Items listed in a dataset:

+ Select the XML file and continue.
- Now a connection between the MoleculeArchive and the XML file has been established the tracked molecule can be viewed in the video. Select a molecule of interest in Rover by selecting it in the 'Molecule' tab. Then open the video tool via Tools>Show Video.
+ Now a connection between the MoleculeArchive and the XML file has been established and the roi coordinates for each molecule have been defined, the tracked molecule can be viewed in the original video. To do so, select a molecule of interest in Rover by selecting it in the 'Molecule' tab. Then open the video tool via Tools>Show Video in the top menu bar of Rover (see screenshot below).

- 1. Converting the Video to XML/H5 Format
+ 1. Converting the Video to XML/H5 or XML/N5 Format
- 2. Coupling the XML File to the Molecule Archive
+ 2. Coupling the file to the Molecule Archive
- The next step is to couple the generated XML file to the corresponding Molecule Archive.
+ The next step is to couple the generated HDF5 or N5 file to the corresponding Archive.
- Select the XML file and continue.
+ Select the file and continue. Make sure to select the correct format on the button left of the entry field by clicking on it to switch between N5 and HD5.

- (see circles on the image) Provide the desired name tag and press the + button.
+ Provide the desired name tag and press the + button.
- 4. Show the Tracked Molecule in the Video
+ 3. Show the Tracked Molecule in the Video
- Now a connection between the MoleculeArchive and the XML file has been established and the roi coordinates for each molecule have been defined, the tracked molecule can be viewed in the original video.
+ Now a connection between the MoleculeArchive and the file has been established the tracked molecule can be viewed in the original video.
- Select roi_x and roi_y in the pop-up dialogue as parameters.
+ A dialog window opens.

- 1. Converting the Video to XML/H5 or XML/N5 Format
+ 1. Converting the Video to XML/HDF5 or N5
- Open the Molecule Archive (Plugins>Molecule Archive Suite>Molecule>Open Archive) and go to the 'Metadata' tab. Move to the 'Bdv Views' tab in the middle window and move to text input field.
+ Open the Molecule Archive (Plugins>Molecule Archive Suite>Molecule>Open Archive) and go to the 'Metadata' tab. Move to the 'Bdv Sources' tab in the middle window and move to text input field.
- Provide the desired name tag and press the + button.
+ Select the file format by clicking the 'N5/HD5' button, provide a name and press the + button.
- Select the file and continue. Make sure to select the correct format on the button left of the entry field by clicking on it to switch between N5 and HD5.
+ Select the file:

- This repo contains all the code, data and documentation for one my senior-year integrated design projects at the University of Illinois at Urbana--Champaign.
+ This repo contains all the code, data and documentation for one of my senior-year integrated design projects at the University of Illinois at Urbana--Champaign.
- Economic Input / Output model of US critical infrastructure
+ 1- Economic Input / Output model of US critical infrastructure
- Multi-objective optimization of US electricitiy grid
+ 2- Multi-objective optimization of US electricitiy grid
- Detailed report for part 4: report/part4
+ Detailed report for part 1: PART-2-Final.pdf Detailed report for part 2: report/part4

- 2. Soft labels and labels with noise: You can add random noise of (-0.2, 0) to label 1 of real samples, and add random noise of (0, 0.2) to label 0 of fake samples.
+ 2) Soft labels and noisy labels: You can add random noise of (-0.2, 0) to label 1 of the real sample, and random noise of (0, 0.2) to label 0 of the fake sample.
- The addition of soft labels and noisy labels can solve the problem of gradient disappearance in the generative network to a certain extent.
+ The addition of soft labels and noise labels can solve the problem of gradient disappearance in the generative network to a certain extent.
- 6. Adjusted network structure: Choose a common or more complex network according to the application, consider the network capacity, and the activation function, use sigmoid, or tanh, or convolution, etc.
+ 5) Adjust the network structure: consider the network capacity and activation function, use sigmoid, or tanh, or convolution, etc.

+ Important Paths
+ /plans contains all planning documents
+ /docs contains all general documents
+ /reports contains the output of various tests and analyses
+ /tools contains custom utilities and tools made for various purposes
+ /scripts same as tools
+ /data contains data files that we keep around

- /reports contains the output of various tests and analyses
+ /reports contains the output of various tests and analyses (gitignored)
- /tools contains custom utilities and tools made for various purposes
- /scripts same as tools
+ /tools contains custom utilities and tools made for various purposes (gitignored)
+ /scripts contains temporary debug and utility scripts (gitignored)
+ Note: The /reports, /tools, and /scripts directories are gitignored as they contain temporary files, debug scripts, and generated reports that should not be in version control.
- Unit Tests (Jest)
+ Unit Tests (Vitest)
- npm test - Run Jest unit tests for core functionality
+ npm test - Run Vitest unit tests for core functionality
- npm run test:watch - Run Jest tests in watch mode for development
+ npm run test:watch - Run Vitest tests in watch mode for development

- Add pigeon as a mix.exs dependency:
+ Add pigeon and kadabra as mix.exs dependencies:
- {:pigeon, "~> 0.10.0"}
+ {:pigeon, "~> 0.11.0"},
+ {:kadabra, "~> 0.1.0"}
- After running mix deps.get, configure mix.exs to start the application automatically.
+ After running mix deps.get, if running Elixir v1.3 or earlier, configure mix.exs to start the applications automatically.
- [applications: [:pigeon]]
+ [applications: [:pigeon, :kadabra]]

**What to do:** Your task is to retype the entries verbatim, starting with the line that holds "- 6. Adjusted" and stopping after the line that holds "we keep around".

**The answer:**
- 6. Adjusted network structure: Choose a common or more complex network according to the application, consider the network capacity, and the activation function, use sigmoid, or tanh, or convolution, etc.
+ 5) Adjust the network structure: consider the network capacity and activation function, use sigmoid, or tanh, or convolution, etc.

+ Important Paths
+ /plans contains all planning documents
+ /docs contains all general documents
+ /reports contains the output of various tests and analyses
+ /tools contains custom utilities and tools made for various purposes
+ /scripts same as tools
+ /data contains data files that we keep around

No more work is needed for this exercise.